Background: Information on the association between high hypertension and metabolic risk factors in Italy is limited. Furthermore, data on the rate of blood pressure control in the Italian hypertensive population are restricted to some Italian regions only, and refer usually to surveys performed, in most instances, several years ago.
Methods: In the present study, a total of 4059 essential hypertensive patients were examined consecutively from March to June 2000 by 450 cardiovascular specialists (cardiologists, internists and diabetologists) operating throughout the Italian territory. Analysable data were obtained in 3812 patients.

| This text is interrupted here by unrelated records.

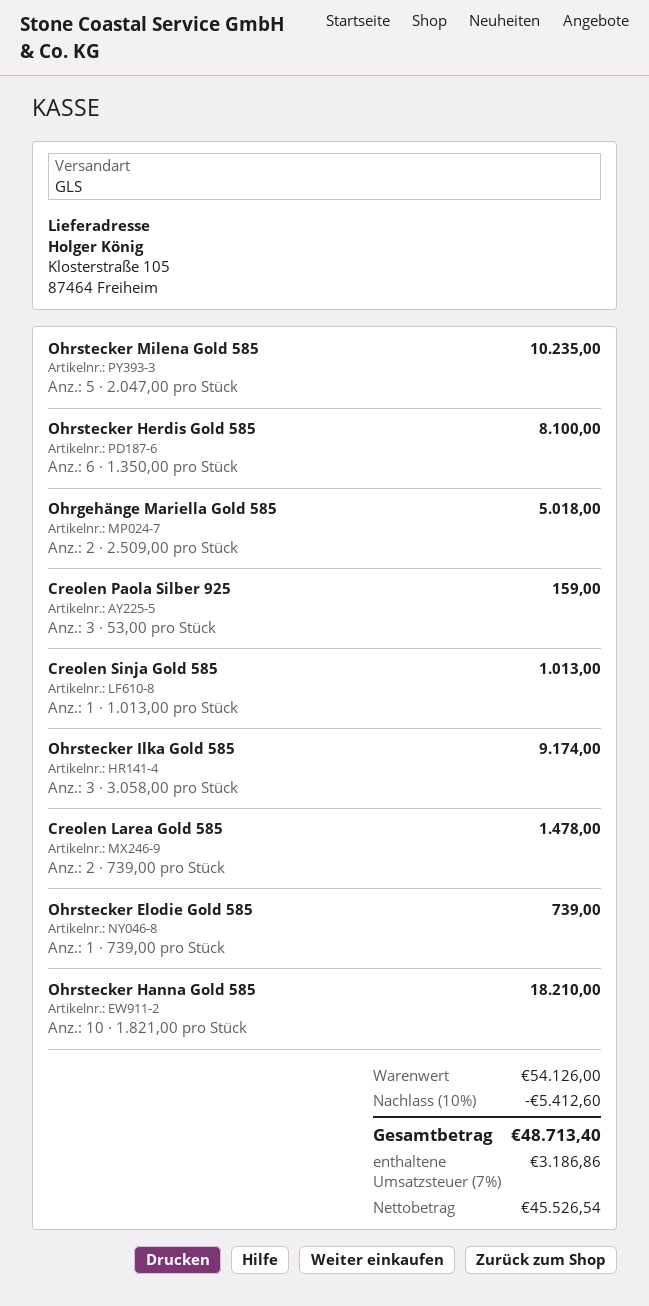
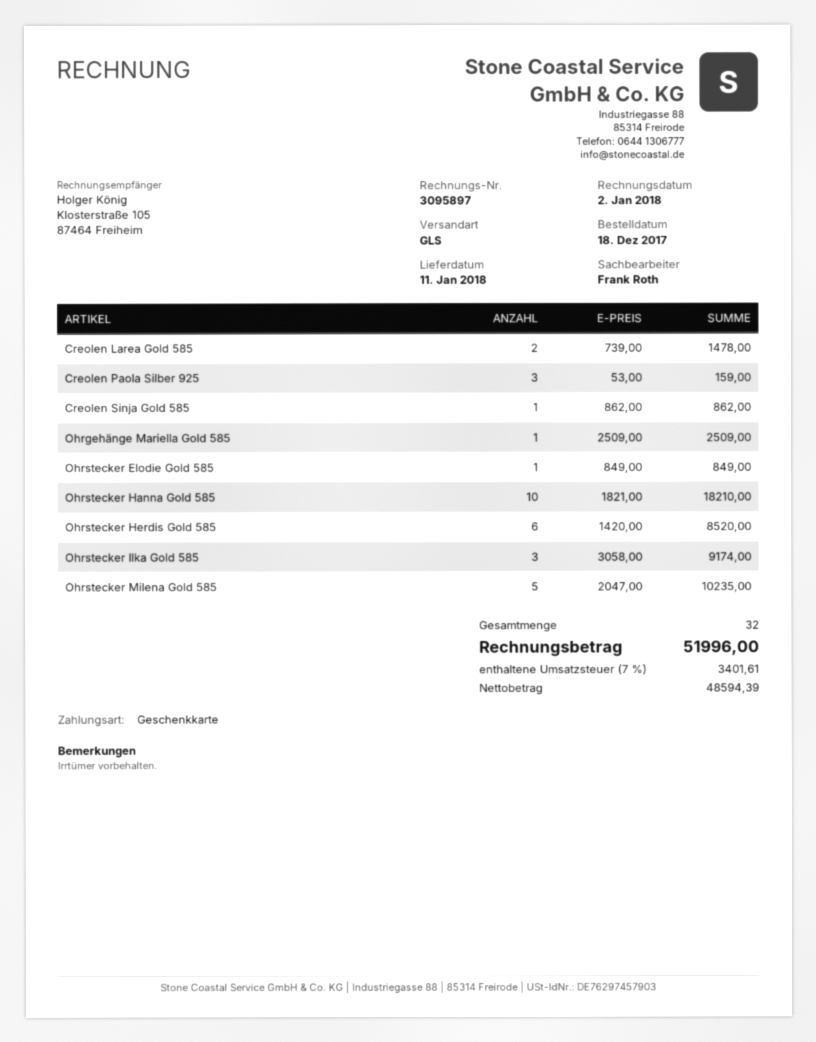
Ohrstecker Herdis Gold 585: 6 x 1350.00 = 8100.00 -> 6 x 1420.00 = 8520.00
Ohrgehänge Mariella Gold 585: 2 x 2509.00 = 5018.00 -> 1 x 2509.00 = 2509.00
Creolen Sinja Gold 585: 1 x 1013.00 = 1013.00 -> 1 x 862.00 = 862.00
Ohrstecker Elodie Gold 585: 1 x 739.00 = 739.00 -> 1 x 849.00 = 849.00
discount: 10% = 5412.60 -> none
net: 45526.54 -> 48594.39
tax: 7% = 3186.86 -> 7% = 3401.61
total: 48713.40 -> 51996.00

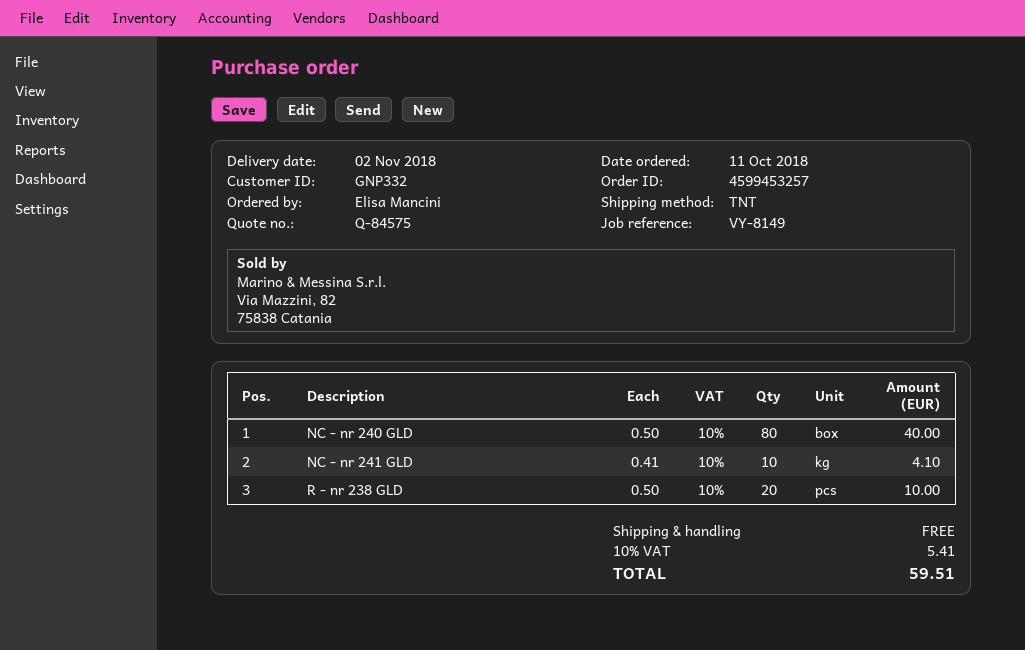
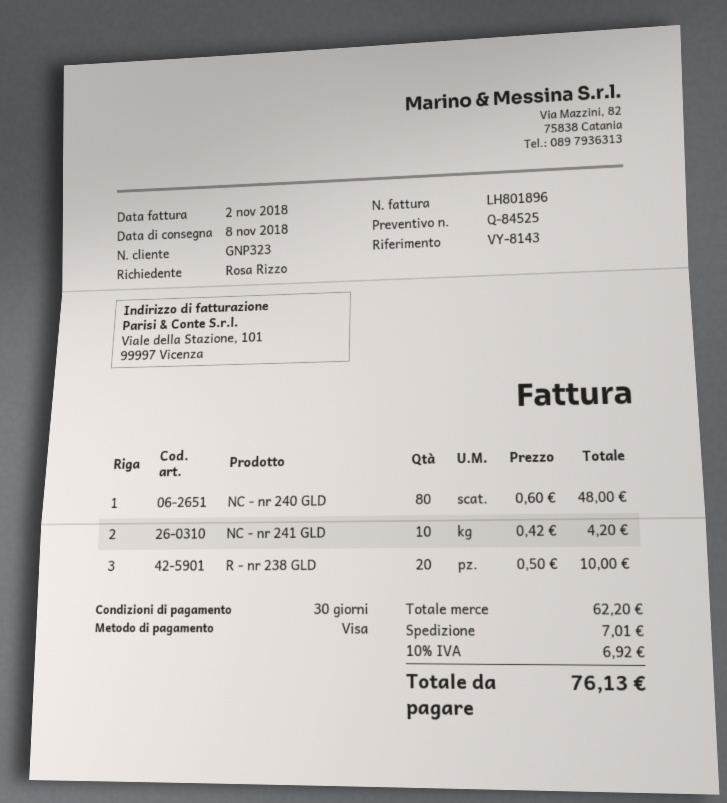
quote number: Q-84575 -> Q-84525
delivery date: 2018-11-02 -> 2018-11-08
customer number: GNP332 -> GNP323
reference: VY-8149 -> VY-8143
ordered by: Elisa Mancini -> Rosa Rizzo
NC - nr 240 GLD: 80 x 0.50 = 40.00 -> 80 x 0.60 = 48.00
NC - nr 241 GLD: 10 x 0.41 = 4.10 -> 10 x 0.42 = 4.20
shipping: 0.00 -> 7.01
tax: 10% = 5.41 -> 10% = 6.92
total: 59.51 -> 76.13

Results: Blood pressure control by treatment (< 140/90 mmHg) was infrequent (11.9%), this being particularly the case for systolic as compared to diastolic blood pressure (15.1 versus 33.7%). Hypertension was the only risk factor in only 13.7% of the patients, the association with diabetes, hypercholesterolaemia or obesity characterizing the remaining cases. About 60% of the patients fell into the high or very high cardiovascular risk category of the World Health Organization/International Society of Hypertension (WHO/ISH) Guidelines. Compared to low or moderate cardiovascular risk, multiple antihypertensive drug treatment was more frequently used in individuals at high or very high risk. These conditions were frequently underdiagnosed by physicians.
Conclusions: Thus, in Italy, hypertension continues to be a poorly controlled condition. Despite being a Mediterranean country, the occurrence of hypertension is commonly associated with metabolic risk factors and often with a high or very high cardiovascular risk profile. This is not properly identified by specialist physicians.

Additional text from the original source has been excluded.